La Chine lance le grand ménage dans son industrie auto

il y a 9 h Laurent Zilli

Souvent montré du doigt pour son laxisme en matière de normes de sécurité, le gouvernement chinois met en place un panel de règles et de normes pour la sécurité. Mais il s’attaque surtout aux prix que peuvent pratiquer les constructeurs.

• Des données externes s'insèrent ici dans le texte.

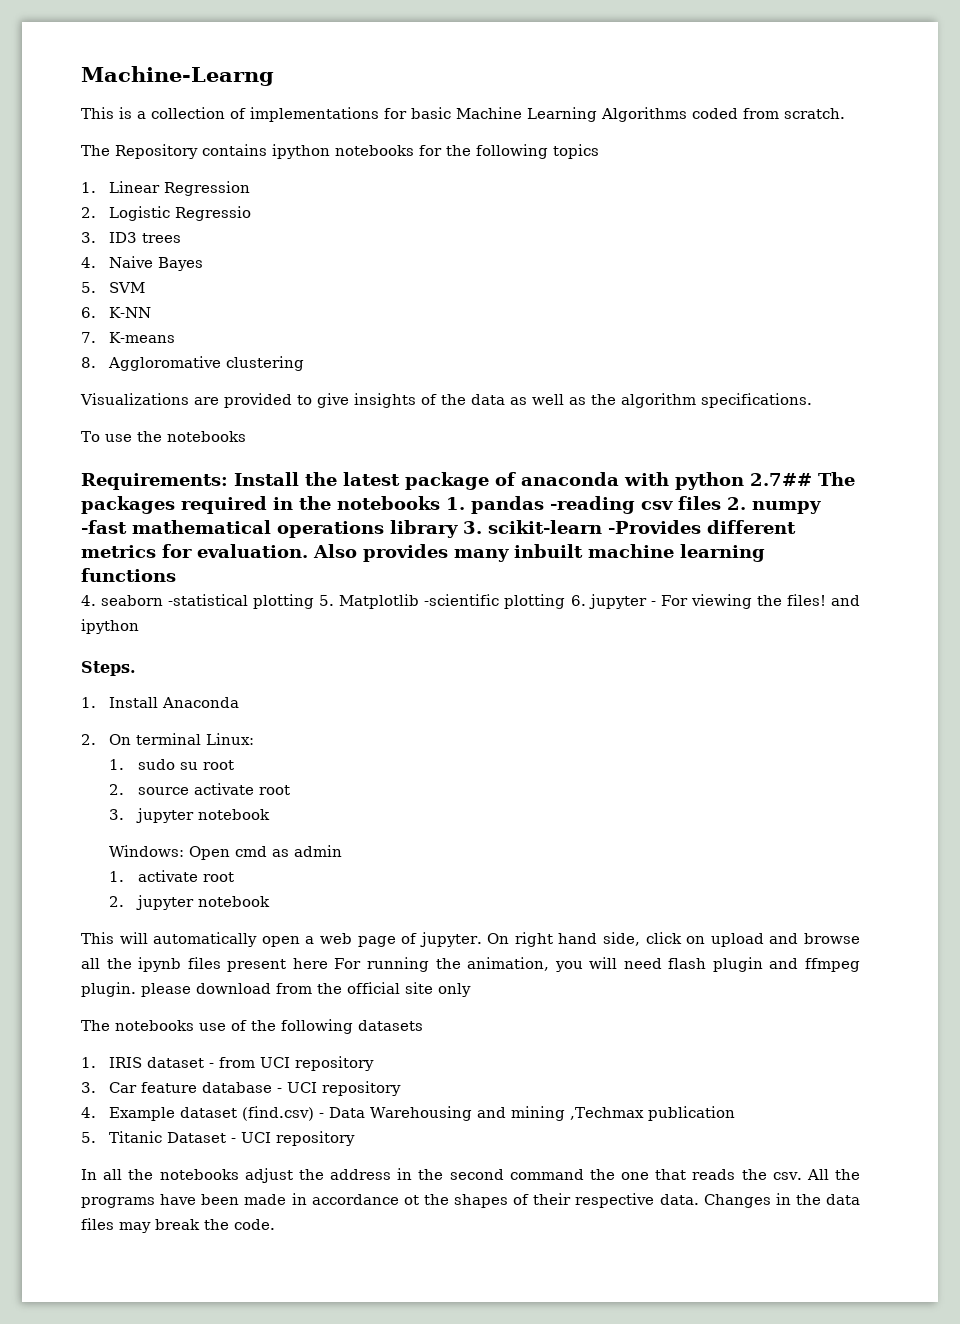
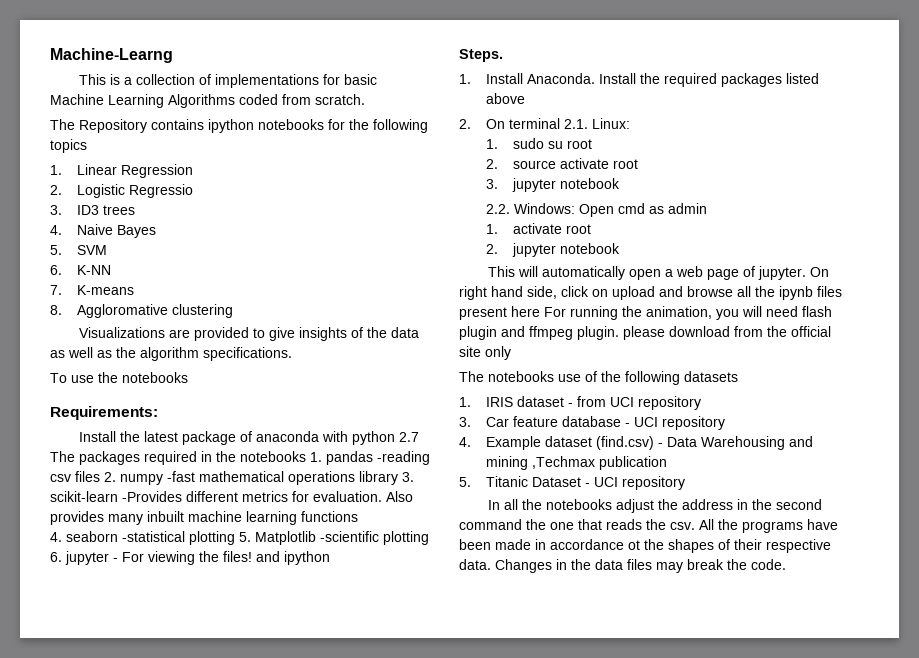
(228, 481) none -> (158, 413) //
[750,473,812,486] 2.7## -> [398,432,419,442] 2.7
[162,697,240,708] Anaconda -> [526,73,819,87] [485,93,525,104] Anaconda. Install the required packages listed above
(202, 739) none -> [563,119,588,129] 2.1.
(270, 814) none -> [485,204,510,214] 2.2.

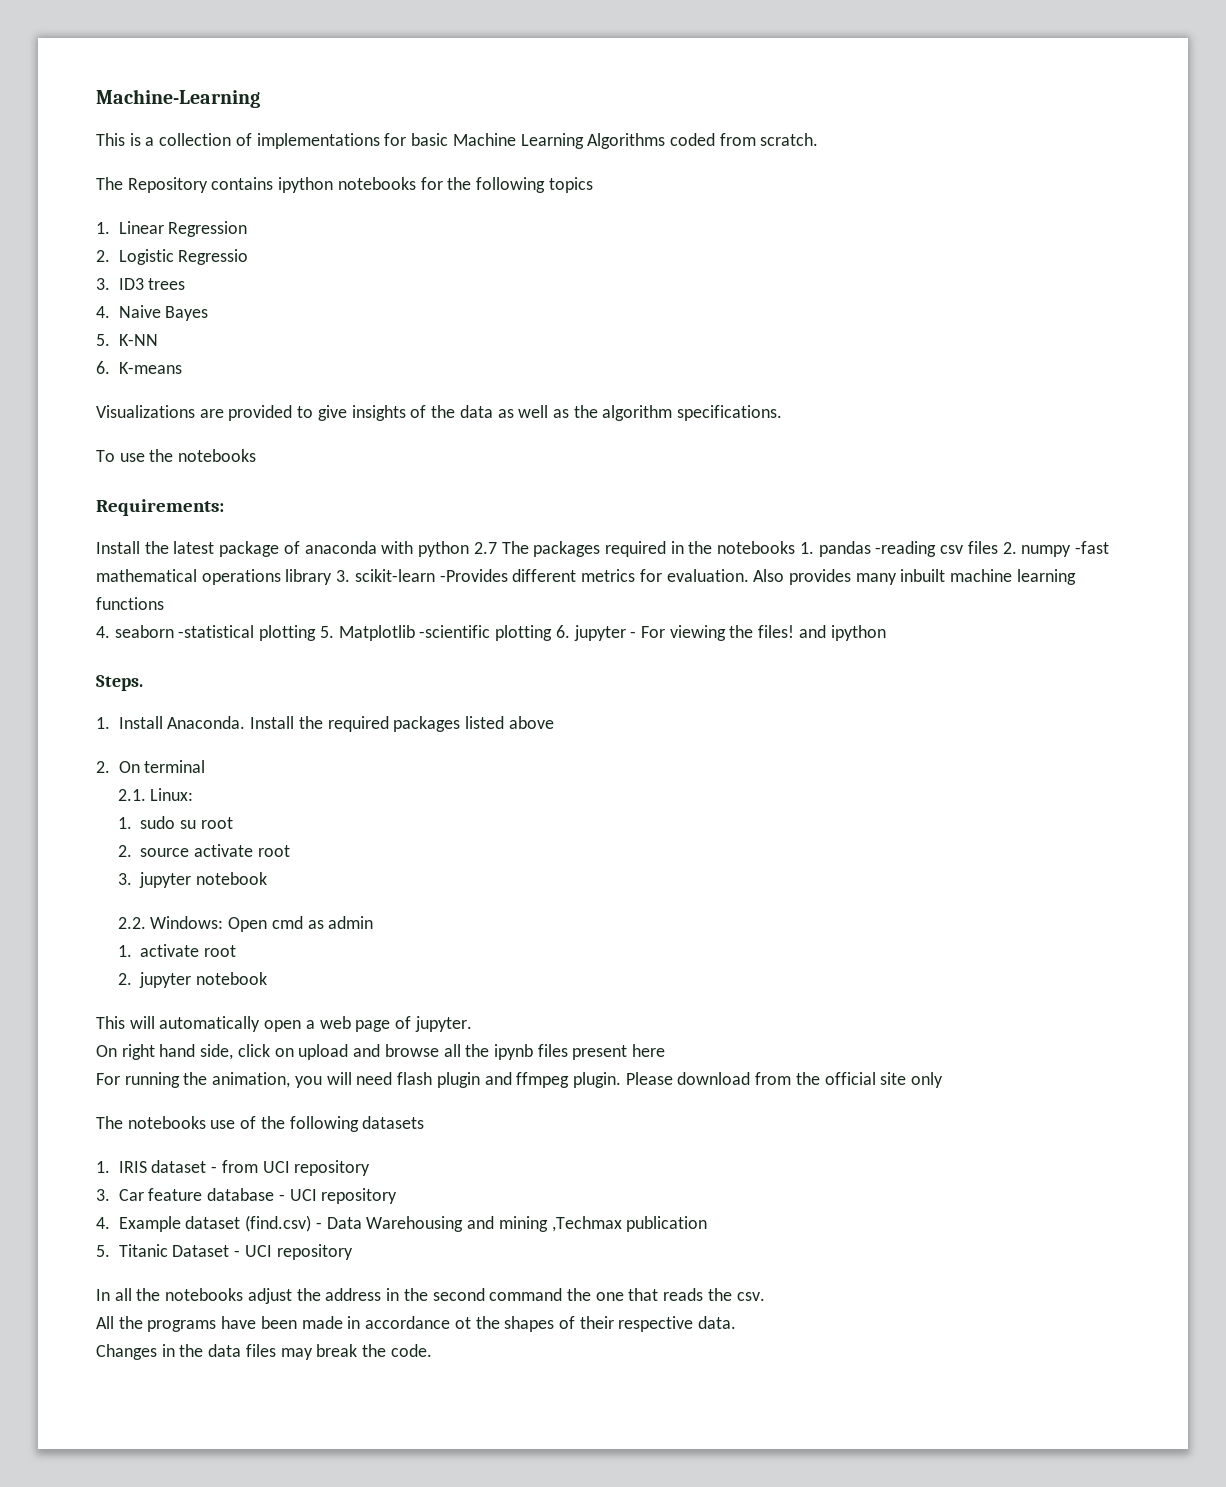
[50,48,173,63] Machine-Learng -> [96,89,260,108] Machine-Learning
[76,245,107,255] [50,265,62,275] SVM // 6. -> (110, 340) none
[50,285,62,295] 7. -> [96,361,110,374] 6.
[50,304,233,318] // 8. Aggloromative clustering -> (182, 368) none
(560, 123) none -> (206, 766) //
(806, 273) none -> (472, 1024) //
(540, 311) none -> (666, 1050) //
[623,326,665,340] please -> [625,1072,673,1085] Please
(695, 526) none -> (765, 1296) //
(491, 564) none -> (737, 1322) //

Pékin prend le taureau par les cornes, et cela va ravir les conducteurs réticents au 100% numérique. En effet, grâce aux nouvelles réglementations, les boutons physiques font leur réapparition : fini les volants façon F1 et le tout à l’écran, bonjour les nouvelles règles sur les véhicules autonomes. La Chine, dont le public raffole des « super screens » dans les autos, décide de changer de cap en rendant certaines fonctionnalités de sécurité obligatoirement physiques. L’objectif est d’empêcher que des choses parfois vitales soient cachées dans les menus et deviennent inaccessibles en cas d’accident. Ainsi, les clignotants, les feux de détresse, la sélection de vitesse et les appels d’urgence (SOS) devront disposer de boutons fixes, accessibles sans quitter la route des yeux. Cette révolution des boutons se prolonge aussi dans les volants, puisque les volants « yoke » vont être interdits. Motif : en cas d’accident, ils ne stoppent pas la course du haut du corps du conducteur, qui risque alors de se heurter au tableau de bord. Enfin, de nouvelles réglementations seront mises en place afin d’augmenter la sécurité des véhicules autonomes de niveaux 3 et 4.

Fin des ventes à perte.

Mais voici « le gros morceau » des mesures entrant en vigueur cette année. Inquiet pour la stabilité de son industrie, le gouvernement veut mettre fin à la guerre totale sur les prix. Pékin met donc en place des réglementations interdisant la vente à un prix inférieur au coût de production. Selon la China Automobile Dealer Association, cette pratique commerciale aurait déjà coûté 69 milliards de dollars en production perdue au cours des trois dernières années. Cette nouvelle mesure risque de faire mal, puisqu’elle va servir de filtre dans un paysage automobile ultra-saturé par un grand nombre de jeunes marques chinoises.
Toujours dans la même optique, le gouvernement renforce aussi le contrôle des délais de paiement. La « technique » de dette à délais longs est utilisée par les constructeurs pour conserver une trésorerie suffisante, et ainsi investir dans la recherche et le développement. Cette décision est donc un immense revirement de situation, et pour les constructeurs les plus fragiles, ce tout sauf une bonne nouvelle. Bref, on s’attend à un sérieux écrémage dans la galaxie automobile chinoise.